'''

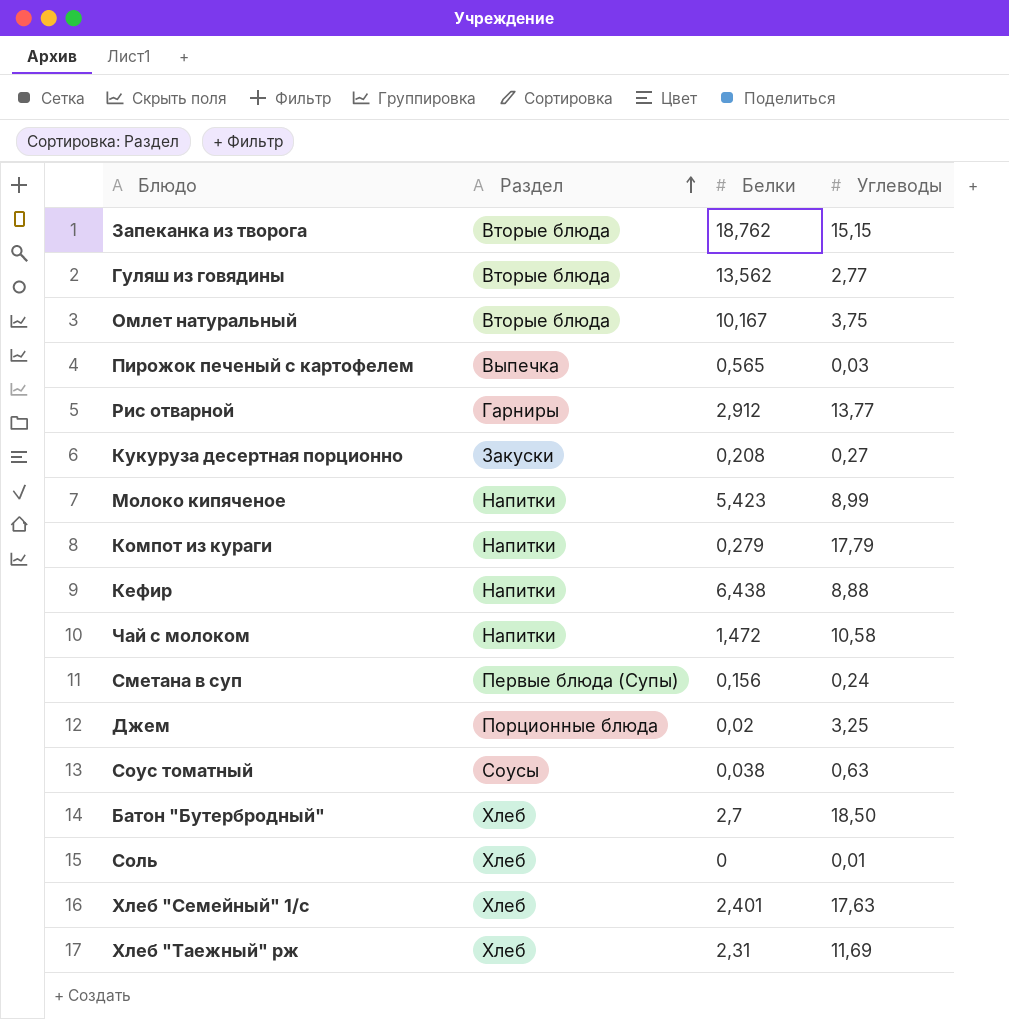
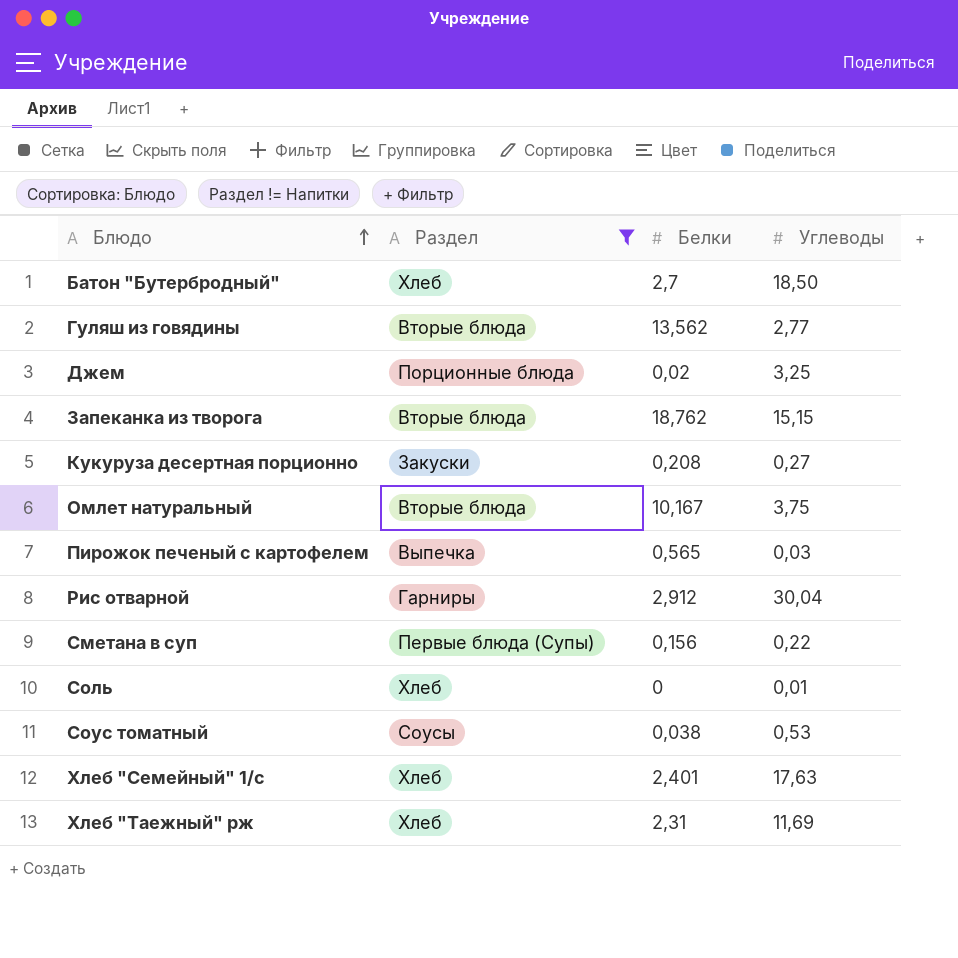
filter: none -> Раздел != Напитки
row order: Раздел ascending -> Блюдо ascending
Рис отварной | Углеводы: 13,77 -> 30,04
Сметана в суп | Углеводы: 0,24 -> 0,22
Соус томатный | Углеводы: 0,63 -> 0,53

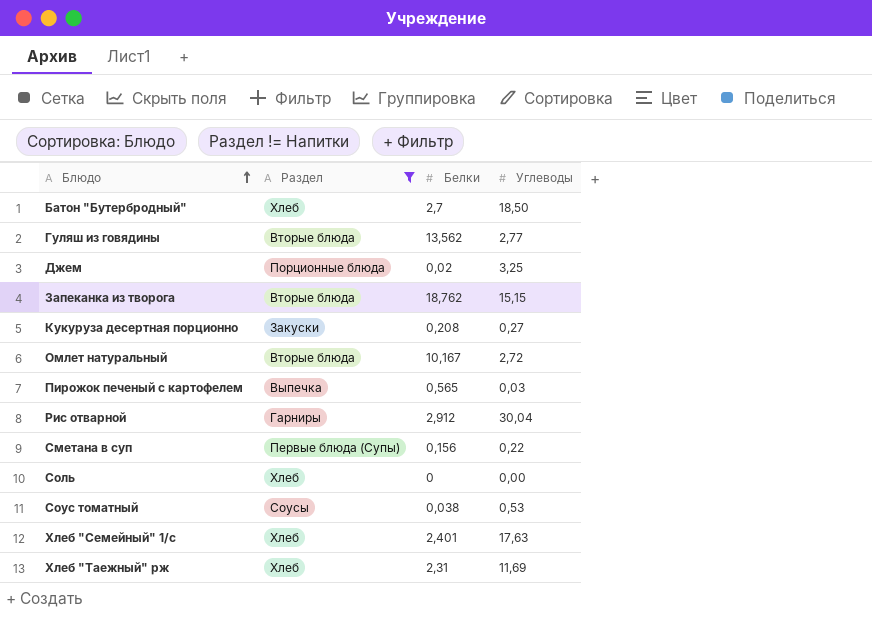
Омлет натуральный | Углеводы: 3,75 -> 2,72
Соль | Углеводы: 0,01 -> 0,00

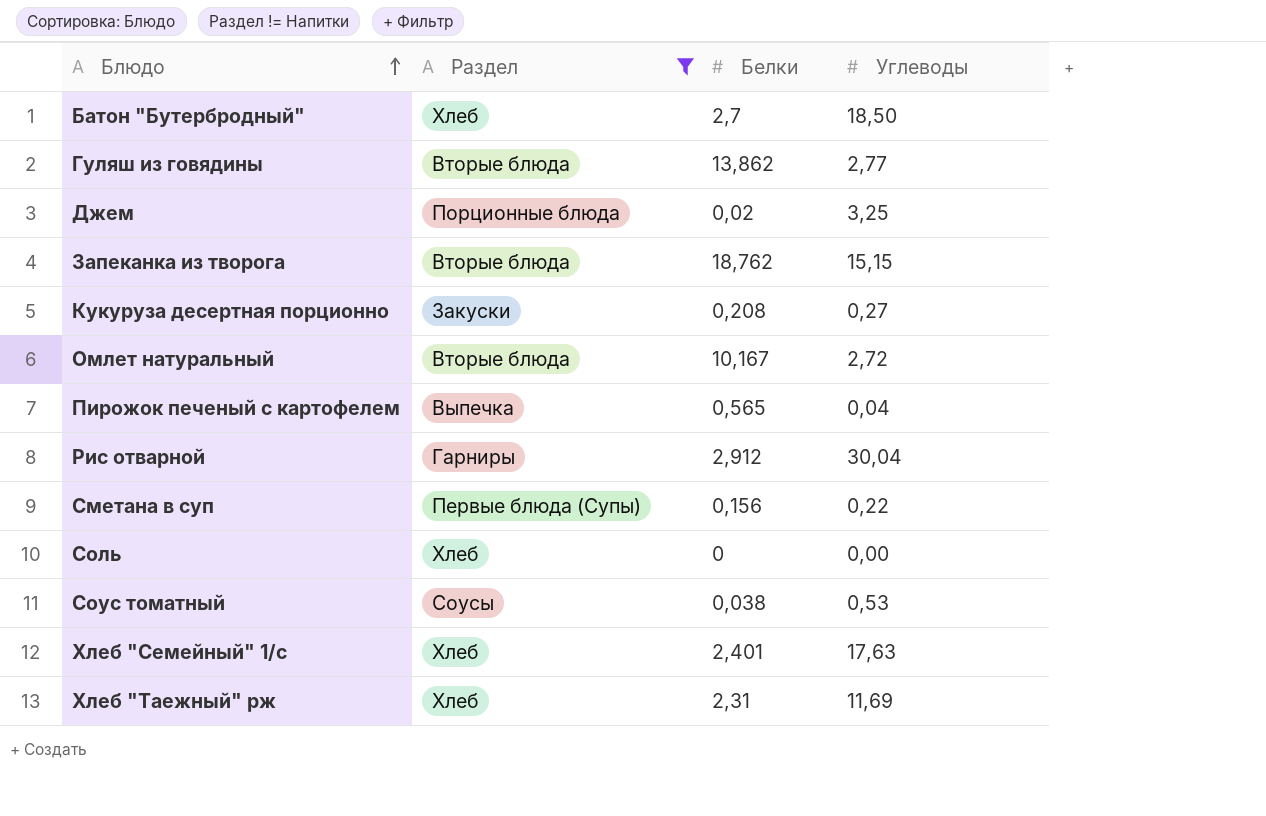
Гуляш из говядины | Белки: 13,562 -> 13,862
Пирожок печеный с картофелем | Углеводы: 0,03 -> 0,04

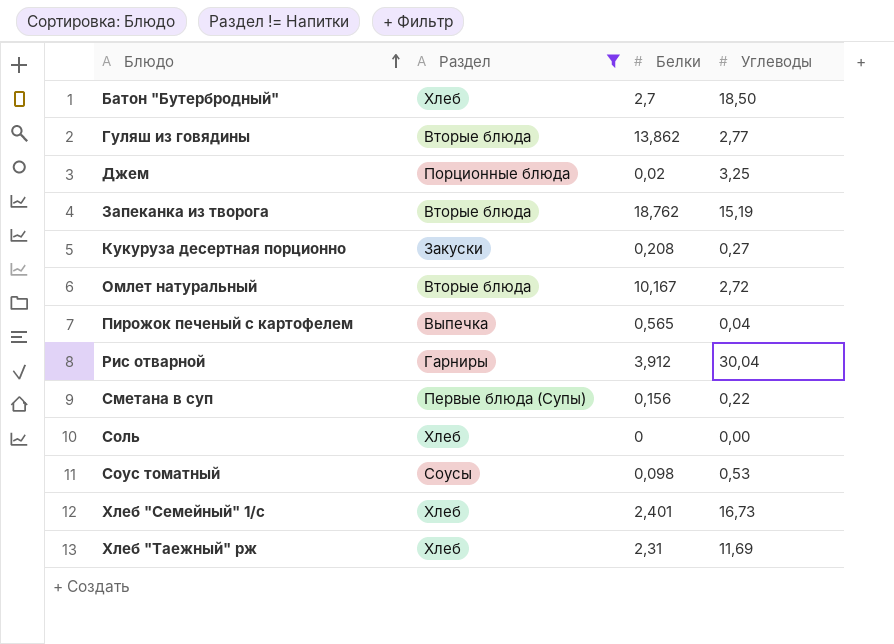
Запеканка из творога | Углеводы: 15,15 -> 15,19
Рис отварной | Белки: 2,912 -> 3,912
Соус томатный | Белки: 0,038 -> 0,098
Хлеб "Семейный" 1/с | Углеводы: 17,63 -> 16,73

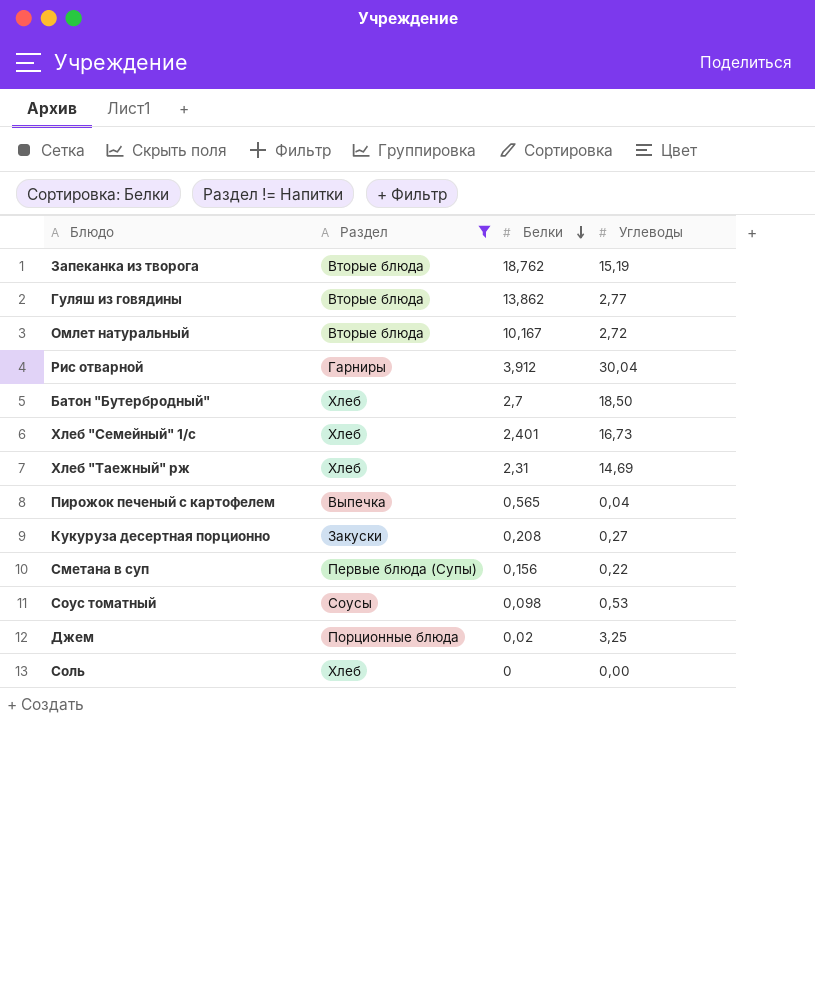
row order: Блюдо ascending -> Белки descending
Хлеб "Таежный" рж | Углеводы: 11,69 -> 14,69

'''

> DESCRIPTION OF THE TASK: After locating the line with "Рис отварной | Белки: 2,912 -> 3,912", transcribe it and the rest of the data above exactly as written, without any picture.

> RESPONSE TO THIS TASK:
Рис отварной | Белки: 2,912 -> 3,912
Соус томатный | Белки: 0,038 -> 0,098
Хлеб "Семейный" 1/с | Углеводы: 17,63 -> 16,73

row order: Блюдо ascending -> Белки descending
Хлеб "Таежный" рж | Углеводы: 11,69 -> 14,69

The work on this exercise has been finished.